Elysande slowly walked over to the man who purified her body through God’s touch. She clutched at her own, remembering that grace only too well.
“You…ungrateful…whore!” he spat out, coughing up ash in between his venom.
She trembled at first, wishing she had not fought back. But then, her palms turned upward with fire and she remembered…
“Only your immolation will cleanse you now.”
Then, I worked my way up. 200 words, 800, 1,600…up until my longest story to date, The Phantasmagoria of Victoria Grimmsworth, sitting at around 6,400. I’ve written 40 short stories in total. And they are far from perfect. But they’re complete and each one has taught me something different, something invaluable in its own way. In retrospect, I feel that I am reaping the rewards of what Ray Bradbury said about short stories.

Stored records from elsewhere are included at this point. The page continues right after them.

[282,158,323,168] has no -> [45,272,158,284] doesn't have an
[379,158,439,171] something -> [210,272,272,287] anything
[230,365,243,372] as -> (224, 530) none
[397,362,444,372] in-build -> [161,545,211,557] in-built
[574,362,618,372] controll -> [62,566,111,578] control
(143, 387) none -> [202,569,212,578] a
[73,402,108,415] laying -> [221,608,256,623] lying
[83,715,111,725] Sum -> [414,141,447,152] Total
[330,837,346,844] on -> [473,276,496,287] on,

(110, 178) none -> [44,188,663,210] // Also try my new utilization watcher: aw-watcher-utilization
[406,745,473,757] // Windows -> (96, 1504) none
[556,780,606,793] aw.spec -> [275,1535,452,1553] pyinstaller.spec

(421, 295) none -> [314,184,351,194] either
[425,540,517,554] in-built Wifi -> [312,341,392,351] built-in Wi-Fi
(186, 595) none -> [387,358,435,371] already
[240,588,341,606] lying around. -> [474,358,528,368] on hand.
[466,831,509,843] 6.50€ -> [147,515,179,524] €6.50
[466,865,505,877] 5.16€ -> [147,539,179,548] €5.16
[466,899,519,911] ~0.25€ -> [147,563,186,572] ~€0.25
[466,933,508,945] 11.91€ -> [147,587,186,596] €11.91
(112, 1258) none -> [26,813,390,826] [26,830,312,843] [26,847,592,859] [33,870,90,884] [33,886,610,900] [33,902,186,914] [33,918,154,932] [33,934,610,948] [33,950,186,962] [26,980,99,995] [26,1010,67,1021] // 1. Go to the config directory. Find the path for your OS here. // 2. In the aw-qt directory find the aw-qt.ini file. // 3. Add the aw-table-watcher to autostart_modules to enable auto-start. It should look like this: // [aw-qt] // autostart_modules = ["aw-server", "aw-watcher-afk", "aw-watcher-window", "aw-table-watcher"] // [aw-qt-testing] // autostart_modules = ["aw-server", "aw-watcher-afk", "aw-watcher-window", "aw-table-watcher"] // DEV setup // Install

“The best hygiene for beginning writers or intermediate writers is to write a hell of a lot of short stories. If you can write one short story a week—it doesn’t matter what the quality is to start, but at least you’re practicing, and at the end of the year you have 52 short stories, and I defy you to write 52 bad ones. Can’t be done. At the end of 30 weeks or 40 weeks or at the end of the year, all of a sudden a story will come that’s just wonderful” — Ray Bradbury
Following that advice has forever changed my relationship with writing. It is a craft I respect and care very deeply about, and I am even more dedicated to remain its humble student, to never stop learning, to never stop trying to string those perfect words together, even knowing I will always fall short of that bright horizon in the distance. Even if I never quite reach there, I’m going to damn well try.
If you were or are anything like me, then I cannot emphasize this enough: write short stories. Maybe not one every week, but as many as you can. I guarantee you will learn so much about the writing craft, about what makes a story, and most of all, about yourself as an artist with a unique voice.
Believe it or not, the gothic mistress you see before you used to dream about writing fairytale romances and being whisked away into magical lands. Those were the kinds of stories I retreated into when the real world was too much to bear. They were the kinds of stories I thought I wanted to write.
That was, until I actually started writing. What came out of me was a plethora of characters inhabiting dark worlds. Stricken with grief, with loss, clinging to love like it’s their last dying breath, and teetering on the edges of liminality. I surprised myself. Why did my imagination go there?
From a story about a disillusioned knight carrying guilt and grief over the loss of his sister, to a hunter being forced to cut into his wife’s womb for the sake of their daughter in a post apocalyptic world? These were certainly not the kind of stories I imagined myself writing.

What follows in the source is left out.